Recent Alums Share Passion for Social Sustainability and Community Design

One creates sustainable community spaces in Los Angeles; the other restores and repurposes existing structures in Detroit; both are graduates of the UO School of Architecture & Environment’s Department of Architecture and involved in public interest design and service-based practice.

Chaz Kern, MArch ’17, a design fellow at LA-Más, an urban design nonprofit in Los Angeles, says her firm reaches out to the community to create public spaces, alternative housing, and provide small business support.

Chaz Kern participates in a neighborhood restoration project
Chaz Kern, MArch ’17, participates in a neighborhood restoration project with LA-Más, a non-profit urban design organization that helps lower-income and underserved communities shape their future through policy and architecture.

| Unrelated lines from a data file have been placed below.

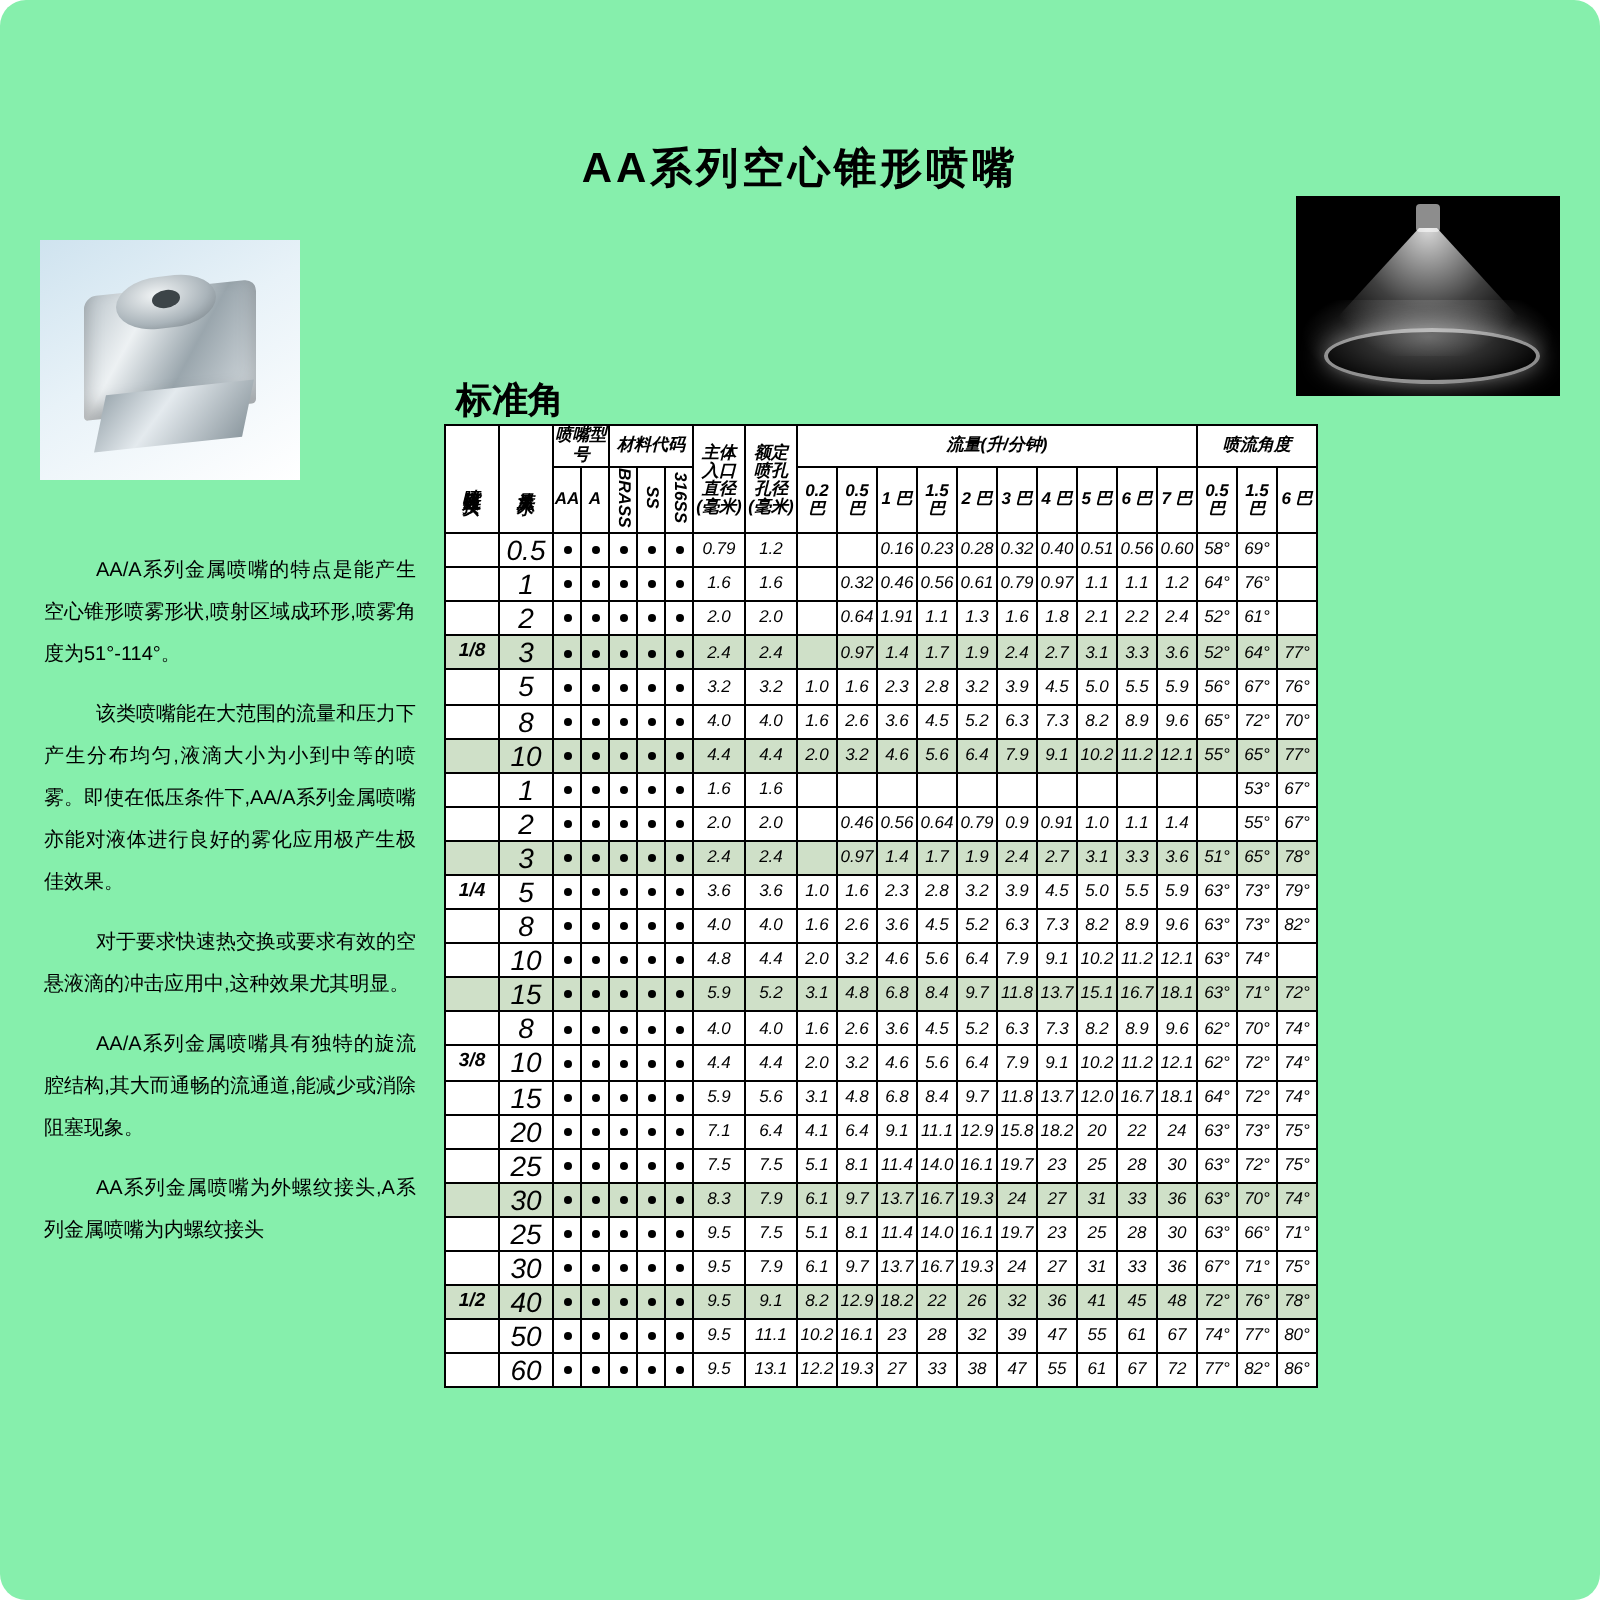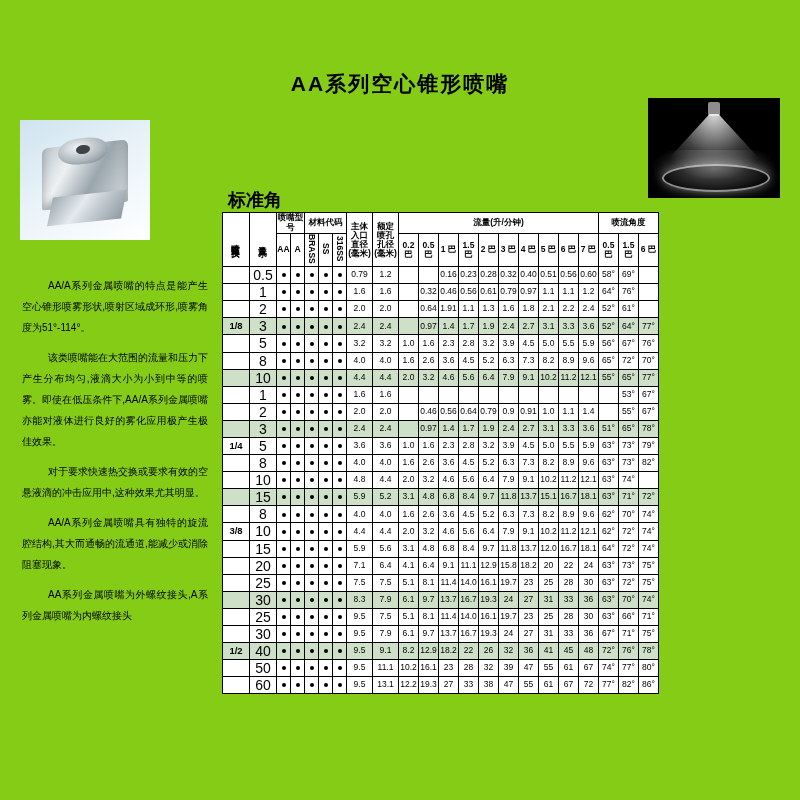--- a/index.html
+++ b/index.html
@@ -1,21 +1,21 @@
 <!DOCTYPE html>
 <html><head>
 <meta charset="utf-8">
 <style>
   html,body{margin:0;padding:0;}
   body{
     width:800px;height:800px;background:#ffffff;
     font-family:"Liberation Sans","DejaVu Sans",sans-serif;
     color:#000;position:relative;overflow:hidden;
   }
-  .page{position:absolute;left:0;top:0;width:800px;height:800px;background:#84cc16;}
+  .page{position:absolute;left:0;top:0;width:800px;height:800px;background:#86efac;border-radius:13px;}
 
   
   .title{
     position:absolute;left:180px;top:70px;width:440px;
     text-align:center;font-size:21px;font-weight:bold;letter-spacing:2px;
     color:#000;
   }
 
   
   .nozzle-photo{
@@ -77,20 +77,21 @@
   
   .std-angle{
     position:absolute;left:228px;top:188px;font-size:18px;font-weight:bold;
   }
 
   
   .tbl-wrap{position:absolute;left:222px;top:212px;}
   table.spec{
     border-collapse:collapse;font-size:8.5px;line-height:1.15;
     background:#fff;
+    font-style:italic;
   }
   table.spec th,table.spec td{
     border:1px solid #000;text-align:center;vertical-align:middle;
     padding:0;height:13px;
   }
   table.spec th{font-weight:bold;font-size:8.5px;}
   .vhead{
     font-size:9px;font-weight:bold;width:26px;
     line-height:10px;
   }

“We use community outreach in our design process to make sure our designs are serving the people who live and work there,” she says. “We have a lot of allies in the government and in the city, and we’re using that to bring attention to these areas that don’t necessarily have the voice or means to have their public spaces changed.”

Partnering with local government and other nonprofit organizations, LA-Más gathers community feedback through in-person surveys and site tours. In the public spaces, they might add seating and tables or create lighting solutions. To develop healthy neighborhoods, they give small businesses a fresh new look, which might include painting the exterior, creating new signage, or helping them rearrange their store in a way that’s more efficient. “It’s about serving the communities of people, and the built projects that we do are looking at the most cost-effective way to get it done,” Kern says. “We’ll redesign their storefront and sustain them in the community where sometimes they’re getting pushed out.”

Lauren Strauss, MArch ’16, joined Quinn Evans Architects after participating in Challenge Detroit, a yearlong fellowship focused on revitalizing the city. For the past year she has been working at adapting a former bank for mixed use. According to Strauss, a sustainable building is the one that’s already built, and Detroit offers plentiful opportunities for adaptive reuse. “There are so many beautiful, incredible buildings here, and especially coming from the west coast, there’s so much brick,” she says. “There’s a lot happening, and it’s a really exciting time to be here.”

Strauss is also involved in collaborative, multidisciplinary urban planning research studies through the City of Detroit. “It’s getting conversations happening involving the community and getting back to a planning level and a more community-based, more interactive level—the human side of architecture,” Strauss says. “It’s also taught me a lot about doing human-centered design. The meetings involve listening to the people who live there, and it’s a good communication back and forth. Eventually, I think it will lead to better design because it’s a more collaborative way of doing it.”

Both attribute their career success to the training they received from the architecture program at the UO.

“My education at the University of Oregon was really well-rounded,” Kern says. “I have a lot of different interests—in housing, in urbanism and construction, and fabrication—I found a little bit of everything at the UO.”

Strauss agrees. “What really drew me to UO was the variety of options they have. If you’re into historic preservation, you can take all the courses associated with that field, and really define your education.”

Lauren Strauss works on restoration project

Lauren Strauss works on restoration project

Lauren Strauss, MArch ’16, with Quinn Evans Architects, works on restoration of the 125-year-old Crapo building in Bay City, Michigan.